I have read several of your e-books, and as an iPhone and Kindle reader, I have never read one in print. I agree with you about the future of publishing. But I caution: make it while you can, Joe, because one day the e-publishing giants will increase their fees and reduce your royalties. It’s called leverage, and they are gaining it quickly. Your best bet is to, as you say, keep writing books.

I enjoy your blog, but notice that all of your posts over the past several months bang the same theme: e-pubbing good, print pubbing bad. You really do knock yourself out to make your point.
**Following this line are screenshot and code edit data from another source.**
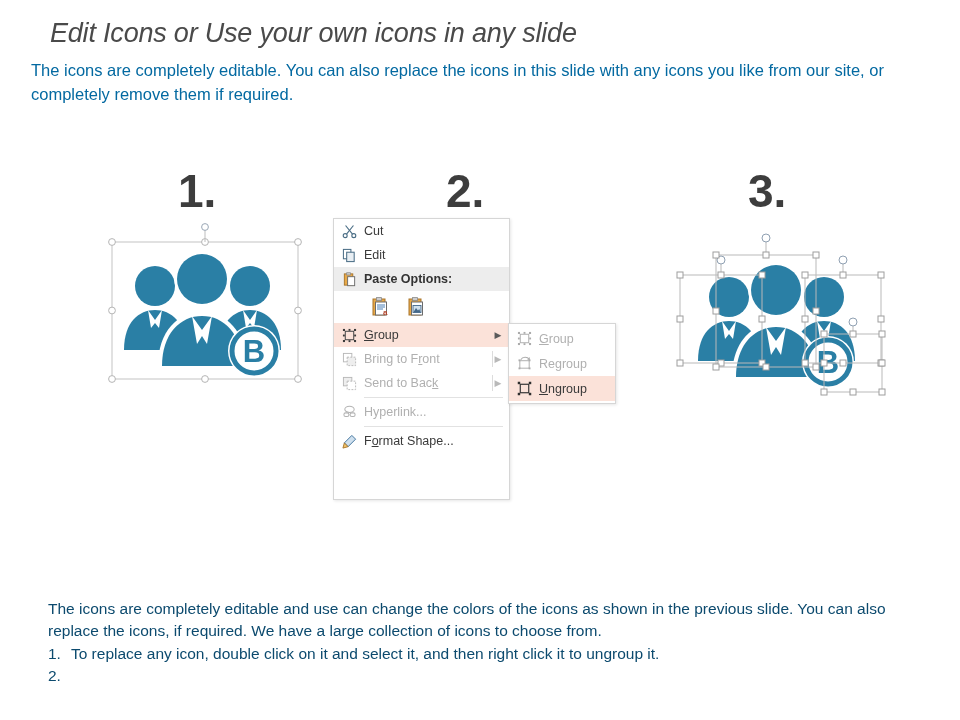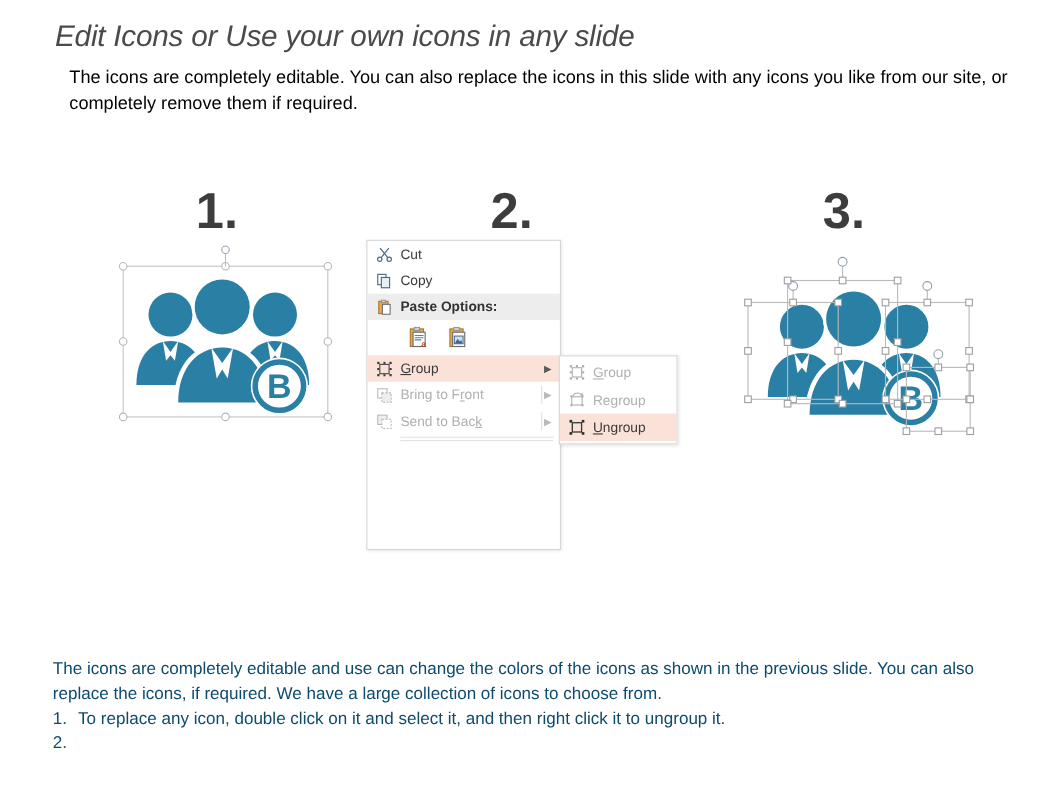--- a/index.html
+++ b/index.html
@@ -10,22 +10,22 @@
   }
   .slide{position:absolute;inset:0;background:#fff;}
 
   
   .title{
     position:absolute;left:50px;top:18px;
     font-size:27px;font-style:italic;color:#4a4a4a;
     letter-spacing:-0.2px;white-space:nowrap;
   }
   .subtitle{
-    position:absolute;left:63px;top:58px;width:880px;
-    font-size:16.5px;color:#000000;line-height:1.48;
+    position:absolute;left:31px;top:58px;width:880px;
+    font-size:16.5px;color:#0369a1;line-height:1.48;
   }
 
   
   .stepnum{
     position:absolute;font-size:46px;font-weight:bold;color:#3d3d3d;
     line-height:1;
   }
   #num1{left:178px;top:168px;}
   #num2{left:446px;top:168px;}
   #num3{left:748px;top:168px;}
@@ -155,21 +155,21 @@
       <span class="lbl">Cut</span>
     </div>
 
     <div class="mi">
       <span class="ico">
         <svg width="15" height="15" viewBox="0 0 16 16">
           <rect x="1.5" y="1.5" width="8" height="10" fill="#fff" stroke="#4a6d85" stroke-width="1.1"></rect>
           <rect x="5" y="4.5" width="8" height="10" fill="#e8eef3" stroke="#4a6d85" stroke-width="1.1"></rect>
         </svg>
       </span>
-      <span class="lbl">Copy</span>
+      <span class="lbl">Edit</span>
     </div>
 
     <div class="mi header">
       <span class="ico">
         <svg width="15" height="15" viewBox="0 0 16 16">
           <rect x="2.5" y="2" width="9" height="12" fill="#e8a948" stroke="#a8752a" stroke-width="1"></rect>
           <rect x="5" y="0.8" width="4" height="2.4" fill="#cdcdcd" stroke="#8a8a8a" stroke-width=".8"></rect>
           <rect x="6" y="5" width="7.5" height="9.6" fill="#fff" stroke="#6b6b6b" stroke-width="1"></rect>
         </svg>
       </span>
@@ -240,25 +240,44 @@
           <rect x="5.5" y="5.5" width="9" height="9" fill="#ffffff" stroke="#555" stroke-width="1" stroke-dasharray="2 1.4"></rect>
         </svg>
       </span>
       <span class="lbl">Send to Bac<u>k</u></span>
       <span class="subsep"></span>
       <span class="arrow">▶</span>
     </div>
 
     <div class="sep"></div>
 
+    <div class="mi disabled">
+      <span class="ico">
+        <svg width="15" height="15" viewBox="0 0 16 16" fill="none" stroke="#4a4a4a" stroke-width="1.1">
+          <ellipse cx="8" cy="4.6" rx="5" ry="3.3"></ellipse>
+          <rect x="2" y="8.4" width="5.4" height="3.8" rx="1.9"></rect>
+          <rect x="8.6" y="8.4" width="5.4" height="3.8" rx="1.9"></rect>
+        </svg>
+      </span>
+      <span class="lbl">Hyperlink...</span>
+    </div>
 
     <div class="sep"></div>
 
 
 
+    <div class="mi">
+      <span class="ico">
+        <svg width="15" height="15" viewBox="0 0 16 16">
+          <path d="M10.5 1.5 L14.5 5.5 L6.5 13.5 L2.5 9.5 Z" fill="#cfe0ee" stroke="#3b6f9a" stroke-width="1"></path>
+          <path d="M2.5 9.5 L1 15 L6.5 13.5 Z" fill="#f0c36b" stroke="#a8752a" stroke-width="1"></path>
+        </svg>
+      </span>
+      <span class="lbl">F<u>o</u>rmat Shape...</span>
+    </div>
   </div>
 
   <div class="submenu">
     <div class="mi disabled">
       <span class="ico">
         <svg width="15" height="15" viewBox="0 0 16 16">
           <rect x="3.5" y="3.5" width="9" height="9" fill="none" stroke="#4a4a4a" stroke-width="1.1"></rect>
           <g fill="#3a3a3a">
             <rect x="1" y="1" width="2.2" height="2.2"></rect>
               <rect x="12.8" y="1" width="2.2" height="2.2"></rect>

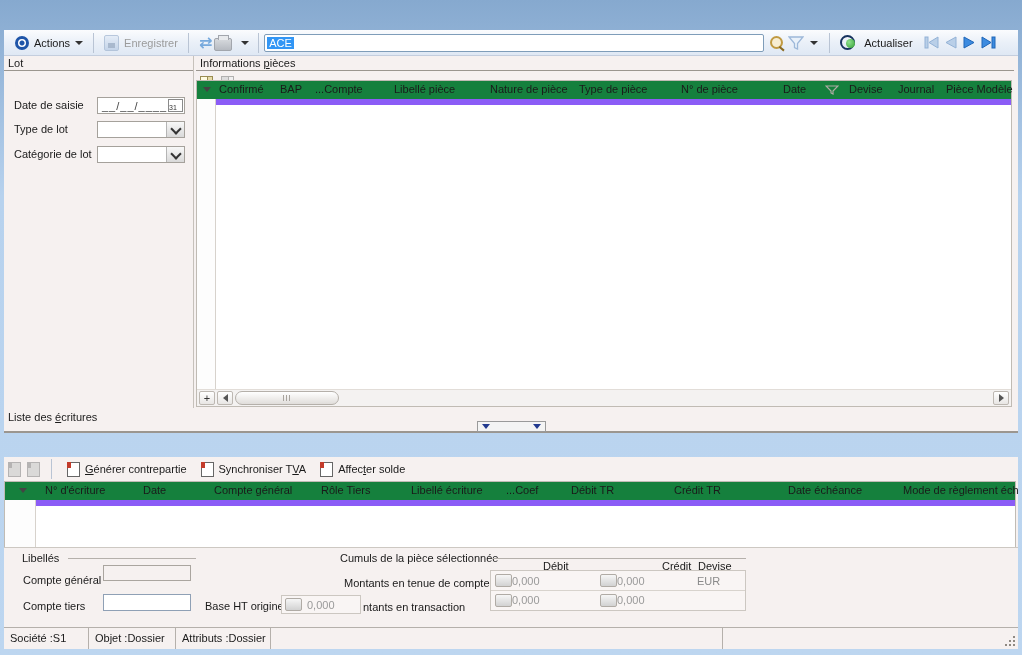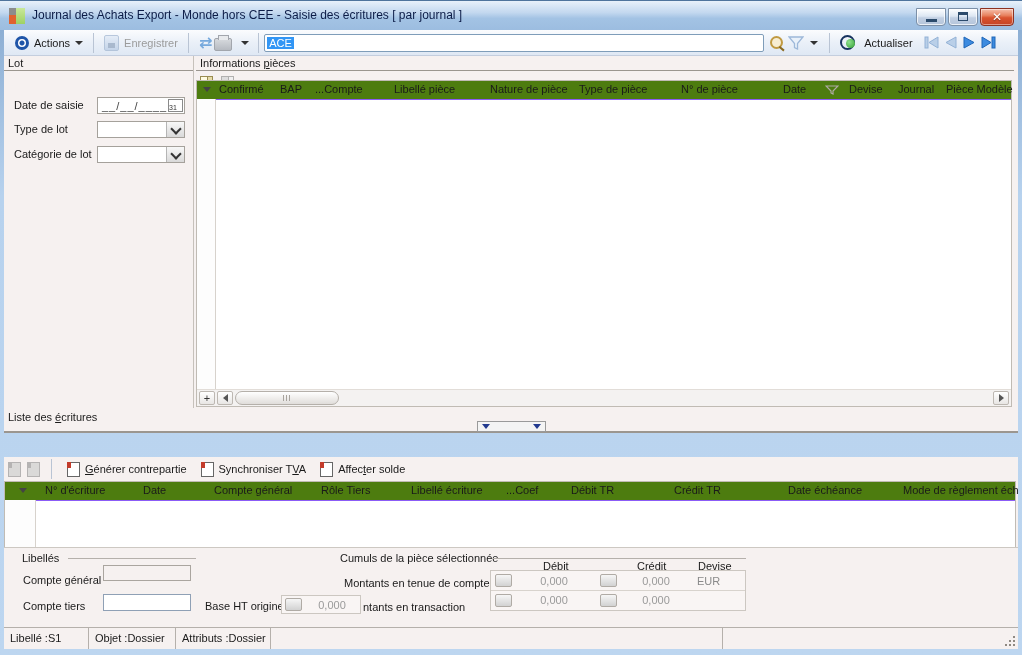--- a/index.html
+++ b/index.html
@@ -48,21 +48,21 @@
   .mag-icon::after{content:"";position:absolute;left:8px;top:8px;width:6px;height:2px;background:#8a6a20;transform:rotate(40deg);transform-origin:0 0;}
   .funnel svg{display:block;}
   .act-icon{position:relative;width:15px;height:15px;margin-right:4px;}
   .act-icon .ring{position:absolute;inset:0;border:2px solid #17335f;border-radius:50%;box-sizing:border-box;}
   .act-icon .ball{position:absolute;right:0px;top:4px;width:9px;height:9px;border-radius:50%;background:radial-gradient(circle at 35% 35%,#8fe08f,#2f9e2f);}
   .nav{display:flex;align-items:center;gap:6px;margin-left:6px;}
   .nav svg{display:block;}
   
   .section-title{font-size:11px;color:#1a1a1a;padding:1px 4px 1px 4px;border-bottom:1px solid #9b968f;white-space:nowrap;}
   .grid{background:#fff;border:1px solid #c0bbb4;position:relative;box-sizing:border-box;}
-  .grid-header{position:relative;height:18px;background:#4d7c0f;border-bottom:1px solid #8b5cf6;}
+  .grid-header{position:relative;height:18px;background:#15803d;border-bottom:6px solid #8b5cf6;}
   .grid-header .col{position:absolute;top:2px;white-space:nowrap;color:#1a1a1a;}
   .selector-strip{position:absolute;left:0;top:0;bottom:16px;width:18px;border-right:1px solid #d7d2cc;background:#fdfdfd;}
   .sel-arrow{width:0;height:0;border-left:4px solid transparent;border-right:4px solid transparent;border-top:5px solid #444;position:absolute;left:5px;top:7px;}
   .hscroll{position:absolute;left:0;right:0;bottom:0;height:16px;background:#f4f2f1;border-top:1px solid #e2ddd8;display:flex;align-items:center;}
   .sb-btn{width:16px;height:14px;background:linear-gradient(#fff,#e8e6e4);border:1px solid #bdb8b2;border-radius:2px;box-sizing:border-box;text-align:center;line-height:12px;font-size:11px;color:#333;margin-left:2px;flex:0 0 auto;}
   .sb-left::after{content:"";display:inline-block;width:0;height:0;border-top:4px solid transparent;border-bottom:4px solid transparent;border-right:5px solid #555;margin-top:2px;}
   .sb-right::after{content:"";display:inline-block;width:0;height:0;border-top:4px solid transparent;border-bottom:4px solid transparent;border-left:5px solid #555;margin-top:2px;}
   .sb-thumb{height:12px;border:1px solid #b5b0aa;border-radius:7px;background:linear-gradient(#fff,#e0ddda);margin-left:2px;position:relative;flex:0 0 auto;}
   .sb-thumb::after{content:"";position:absolute;left:50%;top:3px;width:7px;height:6px;margin-left:-4px;
     background:repeating-linear-gradient(90deg,#a8a39d 0 1px,transparent 1px 3px);}
@@ -102,21 +102,21 @@
   .page-icon.gray::before{background:#9a9a9a;}
   .ecr-btn{display:flex;align-items:center;gap:5px;padding:1px 4px;white-space:nowrap;}
   .ecr-grid{position:absolute;left:0;top:24px;right:2px;bottom:1px;}
   
   .footer{position:absolute;left:4px;top:547px;width:1014px;height:80px;background:#f6f1f0;border-top:1px solid #cdc8c2;box-sizing:border-box;}
   .footer .abs{position:absolute;white-space:nowrap;}
   .hline{position:absolute;height:1px;background:#b5b0ab;}
   .ffld{position:absolute;border:1px solid #aaa59f;box-sizing:border-box;background:#f6f1f0;}
   .ffld.white{background:#fff;border-color:#8fa0b5;}
   .sq-btn{width:17px;height:13px;background:linear-gradient(#f6f6f6,#d2d2d2);border:1px solid #b0aba5;border-radius:2px;box-sizing:border-box;flex:0 0 auto;}
-  .amount{color:#9a9a9a;text-align:center;}
+  .amount{color:#9a9a9a;text-align:left;}
   .cumul-box{position:absolute;left:486px;top:22px;width:256px;height:41px;border:1px solid #ccc7c1;box-sizing:border-box;background:#f9f5f4;}
   .cumul-row{display:flex;align-items:center;height:19px;padding-left:4px;box-sizing:border-box;}
   .cumul-row + .cumul-row{border-top:1px solid #d8d3cd;}
   .c-debit{width:84px;} .c-credit{width:78px;} .c-devise{width:44px;color:#8a8a8a;padding-left:2px;text-align:left;}
   .gap6{width:4px;}
   
   .statusbar{position:absolute;left:4px;top:627px;width:1014px;height:22px;background:#f6f1f0;border-top:1px solid #b5b0ab;box-sizing:border-box;display:flex;align-items:stretch;}
   .sb-panel{border-right:1px solid #b5b0ab;padding:4px 6px 0 6px;box-sizing:border-box;white-space:nowrap;}
   .sb-p1{width:85px;} .sb-p2{width:87px;} .sb-p3{width:95px;} .sb-p4{width:452px;} .sb-p5{flex:1;border-right:none;position:relative;}
   .grip{position:absolute;right:2px;bottom:2px;width:12px;height:12px;
@@ -127,31 +127,20 @@
       radial-gradient(circle at 10px 2px,#8f8982 1.2px,transparent 1.4px),
       radial-gradient(circle at 6px 6px,#8f8982 1.2px,transparent 1.4px),
       radial-gradient(circle at 2px 10px,#8f8982 1.2px,transparent 1.4px);}
   u{text-decoration:underline;}
 </style>
 </head>
 <body>
 
 <div class="win">
 
-  <div class="titlebar">
-    <div class="appicon">
-      <div class="q1"></div>
-        <div class="q2"></div>
-        <div class="q3"></div>
-    </div>
-    <div class="title-text">Journal des Achats Export - Monde hors CEE - Saisie des écritures [ par journal ]</div>
-    <div class="winbtn min"><span class="glyph-min"></span></div>
-    <div class="winbtn max"><span class="glyph-max"></span></div>
-    <div class="winbtn close"><span class="glyph-close">✕</span></div>
-  </div>
 
   <div class="toolbar">
     <div class="tbtn" style="margin-left:6px;">
       <span class="actions-icon"></span>
       <span>Actions</span>
       <span class="caret"></span>
     </div>
     <div class="tsep"></div>
     <div class="tbtn">
       <span class="save-icon"></span>
@@ -345,21 +334,21 @@
     <span class="abs" style="left:201px;top:52px;">Base HT origine</span>
     <span class="ffld" style="left:277px;top:47px;width:80px;height:19px;background:#f9f5f4;border-color:#ccc7c1;">
       <span class="sq-btn" style="position:absolute;left:3px;top:2px;"></span>
       <span class="abs amount" style="right:3px;top:3px;width:50px;">0,000</span>
     </span>
     <span class="abs" style="left:359px;top:53px;">ntants en transaction</span>
 
     <span class="abs" style="left:336px;top:4px;">Cumuls de la pièce sélectionnée</span>
     <span class="hline" style="left:489px;top:10px;width:253px;"></span>
     <span class="abs" style="left:539px;top:12px;">Débit</span>
-    <span class="abs" style="left:633px;top:12px;">Crédit</span>
+    <span class="abs" style="left:658px;top:12px;">Crédit</span>
     <span class="abs" style="left:694px;top:12px;">Devise</span>
     <span class="abs" style="left:340px;top:29px;">Montants en tenue de compte</span>
 
     <div class="cumul-box">
       <div class="cumul-row">
         <span class="sq-btn"></span>
         <span class="amount c-debit">0,000</span>
         <span class="gap6"></span>
         <span class="sq-btn"></span>
         <span class="amount c-credit">0,000</span>
@@ -370,21 +359,21 @@
         <span class="amount c-debit">0,000</span>
         <span class="gap6"></span>
         <span class="sq-btn"></span>
         <span class="amount c-credit">0,000</span>
         <span class="c-devise"></span>
       </div>
     </div>
   </div>
 
   <div class="statusbar">
-    <div class="sb-panel sb-p1">Libellé :S1</div>
+    <div class="sb-panel sb-p1">Société :S1</div>
     <div class="sb-panel sb-p2">Objet :Dossier</div>
     <div class="sb-panel sb-p3">Attributs :Dossier</div>
     <div class="sb-panel sb-p4"></div>
     <div class="sb-panel sb-p5">
       <span class="grip"></span>
     </div>
   </div>
 
 </div>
Well, the point is well taken. As B&N fails, as Borders fails, as Kindles sell like patty cakes to toddlers, more and more will come to see your predictions are correct. If you get a sense of fulfillment about being “the first to see the change”, then you have it. But as the change occurs, no one will remember that “Joe said it first, good old Joe”. But they will remember the books you write. Your children will read your books, not your old blog opinions. Write books, make money, be successful, worry about making your product better and better—write like the professional author you are now.

Let others worry about tracking the changes in publishing—you have made your point.

Keep the faith. I enjoy your writing, and your work-ethic, Joe. You are—and this timeline shows it—very hard working and prolific. Wishing you years of success, my fellow Chicagoland denizen. CK1

Unknown said...

Belated Happy Birthday, Joe! Yours is one hell of a story. I have to get over to Chicago soon again and take you down to the pub!